Since their mass introduction in late 2022, AI chatbots like ChatGPT have garnered considerable attention due to the promise of widespread applications. Their purported advanced writing capacity has made it difficult for experts to differentiate between machine-generated and human-generated paper abstracts, as reported in Nature (Else 2023). However, many scholars emphasize that these systems should be seen as ‘stochastic parrots’ due to their lack of true understanding (Bender et al. 2021). Furthermore, these systems have been prone to produce ‘hallucinations’ (i.e., falsehoods), among other highlighted issues.

This is not the venue for an exhaustive critique; our purpose is to comment on a rather specific topic: the use of chatbots for the automation of research and bibliographical review that tends to precede all academic research. As an example, consider Elicit, a tool that aims to optimize the flow of academic research. According to its developing company, ‘If you ask a question, Elicit will show relevant papers and summaries of key information about those papers in an easy-to-use table' (https:elicit.org, faq. xxxx). It apparently does this by finding the most important information from the eight most 'relevant' articles among a selection of 400 articles that are related to the question. Alternatively, think of Perplexity Copilot (https:blog.perplexity.ai, faq, what-is-copilot. xxxx), which offers a ‘tailored list of sources and even summarized papers’ to students and academics.

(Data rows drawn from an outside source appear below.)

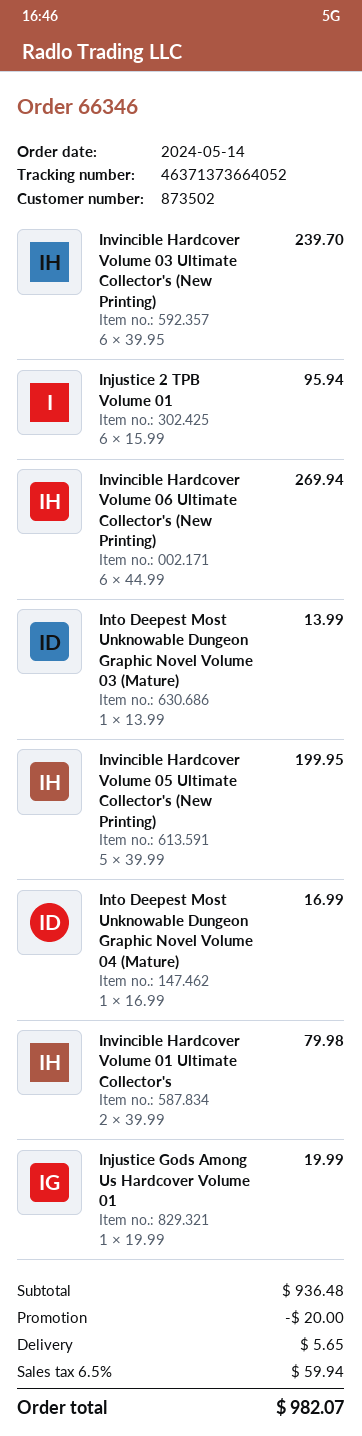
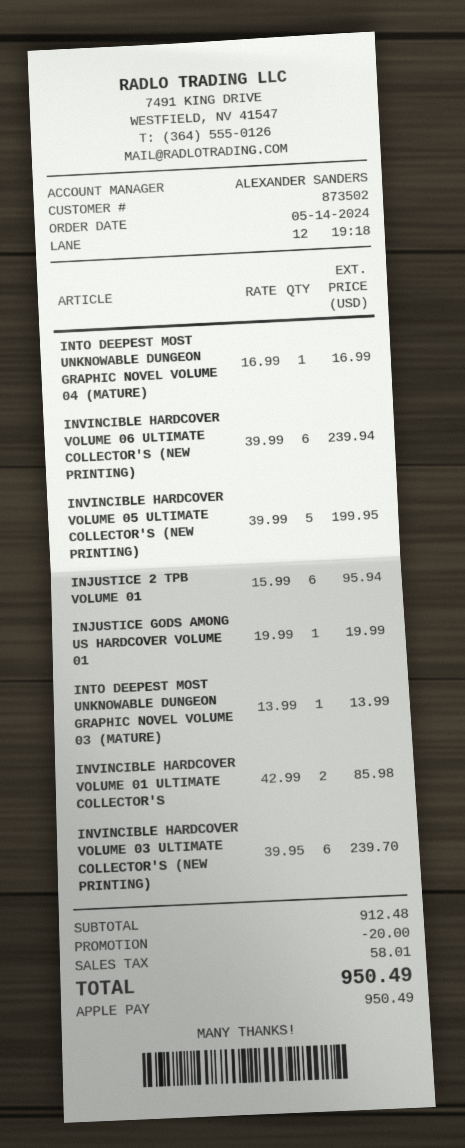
Invincible Hardcover Volume 06 Ultimate Collector's (New Printing): 6 x 44.99 = 269.94 -> 6 x 39.99 = 239.94
Invincible Hardcover Volume 01 Ultimate Collector's: 2 x 39.99 = 79.98 -> 2 x 42.99 = 85.98
subtotal: 936.48 -> 912.48
shipping: 5.65 -> none
tax: 59.94 -> 58.01
total: 982.07 -> 950.49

We often teach our students that through bibliographical research, we find out what has been said about a topic, what other related views or theories exist, what gaps are still to be filled, and so on. Importantly, we emphasize that it serves to establish the foundations of our own research. But is the review just a mere instrument that we could optimize using tools like Elicit and Perplexity Copilot? To answer this question, we must first take a detour to address a more general issue related to the way science can be carried out.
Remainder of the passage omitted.